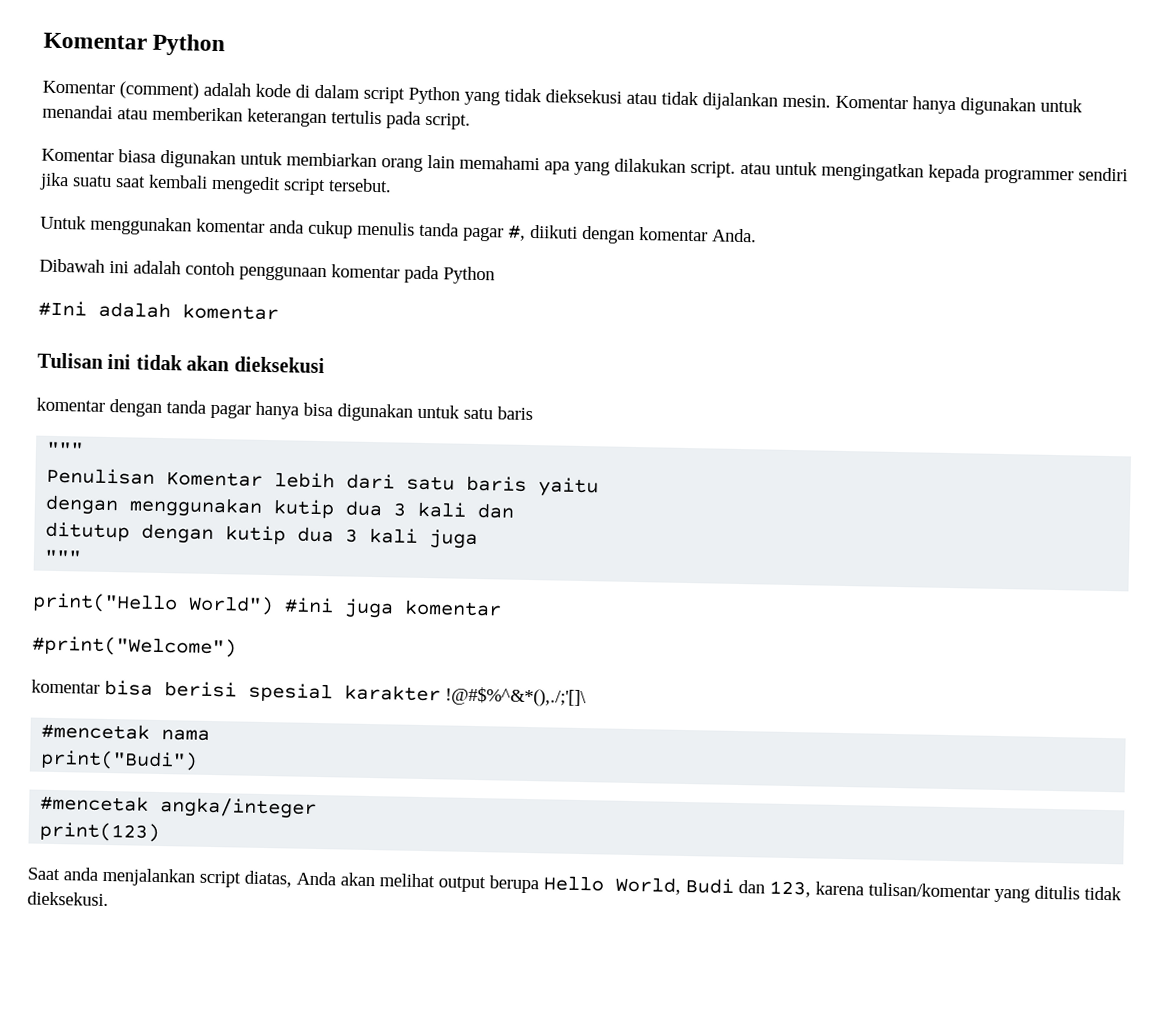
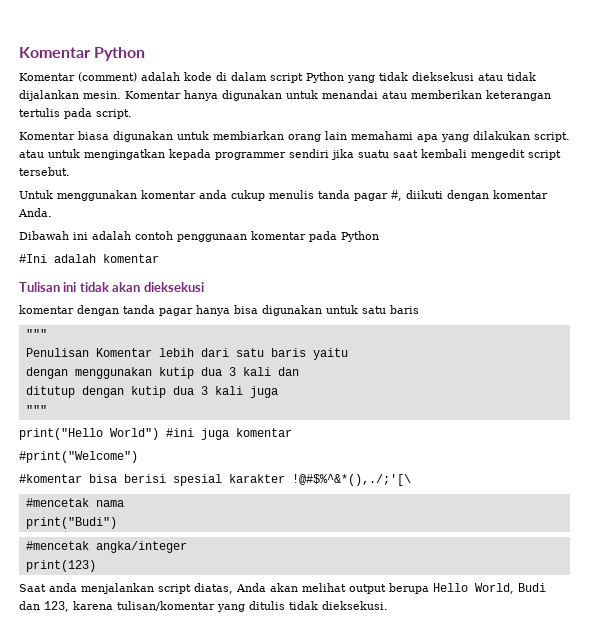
[31,679,100,694] komentar -> [19,474,82,483] #komentar
[445,686,587,708] !@#$%^&*(),./;'[]\ -> [292,474,411,486] !@#$%^&*(),./;'[\

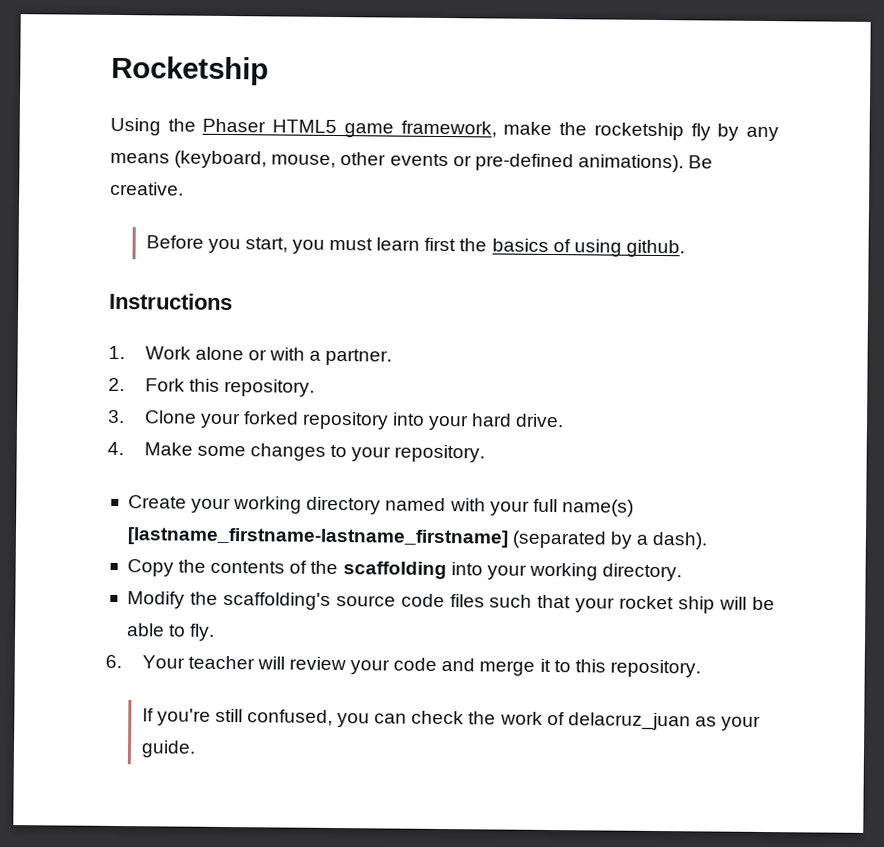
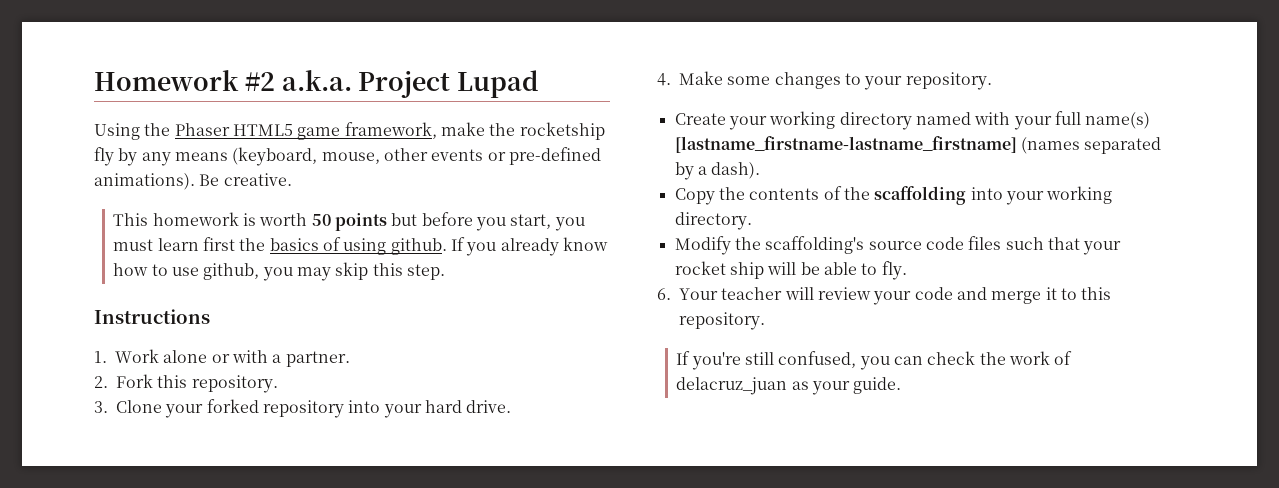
[111,55,269,86] Rocketship -> [94,70,538,98] Homework #2 a.k.a. Project Lupad
[145,235,204,249] Before -> [113,212,473,231] This homework is worth 50 points but before
(685, 248) none -> [450,237,608,256] [113,262,445,281] If you already know how to use github, you may skip this step.
[512,530,608,549] (separated -> [1020,137,1162,154] (names separated

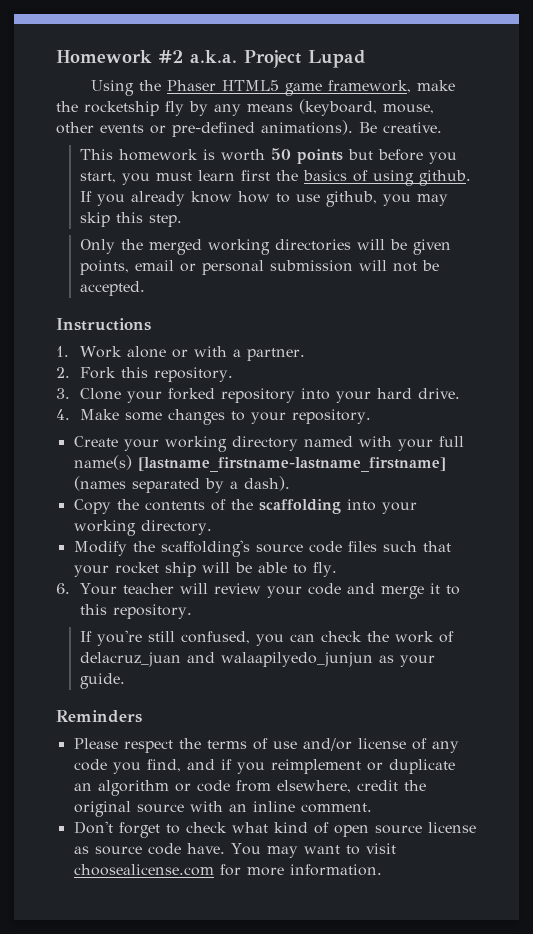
(445, 272) none -> [79,239,451,255] [79,260,439,275] [79,281,145,296] // Only the merged working directories will be given points, email or personal submission will not be accepted.
(788, 386) none -> [186,652,373,667] and walaapilyedo_junjun
(902, 385) none -> [56,710,142,723] [73,738,459,753] [73,759,455,774] [73,780,426,796] [73,801,372,817] [73,821,476,838] [73,843,396,858] [73,864,382,876] // Reminders // Please respect the terms of use and/or license of any code you find, and if you reimplement or duplicate an algorithm or code from elsewhere, credit the original source with an inline comment. // Don't forget to check what kind of open source license as source code have. You may want to visit choosealicense.com for more information.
━━━━━━━━━━━━━━━━
▶ [PROBLEM TO SOLVE]: Give the material again exactly as it is, but keep the pictures out.

▶ [ANSWER SPACE]:
[31,679,100,694] komentar -> [19,474,82,483] #komentar
[445,686,587,708] !@#$%^&*(),./;'[]\ -> [292,474,411,486] !@#$%^&*(),./;'[\

[111,55,269,86] Rocketship -> [94,70,538,98] Homework #2 a.k.a. Project Lupad
[145,235,204,249] Before -> [113,212,473,231] This homework is worth 50 points but before
(685, 248) none -> [450,237,608,256] [113,262,445,281] If you already know how to use github, you may skip this step.
[512,530,608,549] (separated -> [1020,137,1162,154] (names separated

(445, 272) none -> [79,239,451,255] [79,260,439,275] [79,281,145,296] // Only the merged working directories will be given points, email or personal submission will not be accepted.
(788, 386) none -> [186,652,373,667] and walaapilyedo_junjun
(902, 385) none -> [56,710,142,723] [73,738,459,753] [73,759,455,774] [73,780,426,796] [73,801,372,817] [73,821,476,838] [73,843,396,858] [73,864,382,876] // Reminders // Please respect the terms of use and/or license of any code you find, and if you reimplement or duplicate an algorithm or code from elsewhere, credit the original source with an inline comment. // Don't forget to check what kind of open source license as source code have. You may want to visit choosealicense.com for more information.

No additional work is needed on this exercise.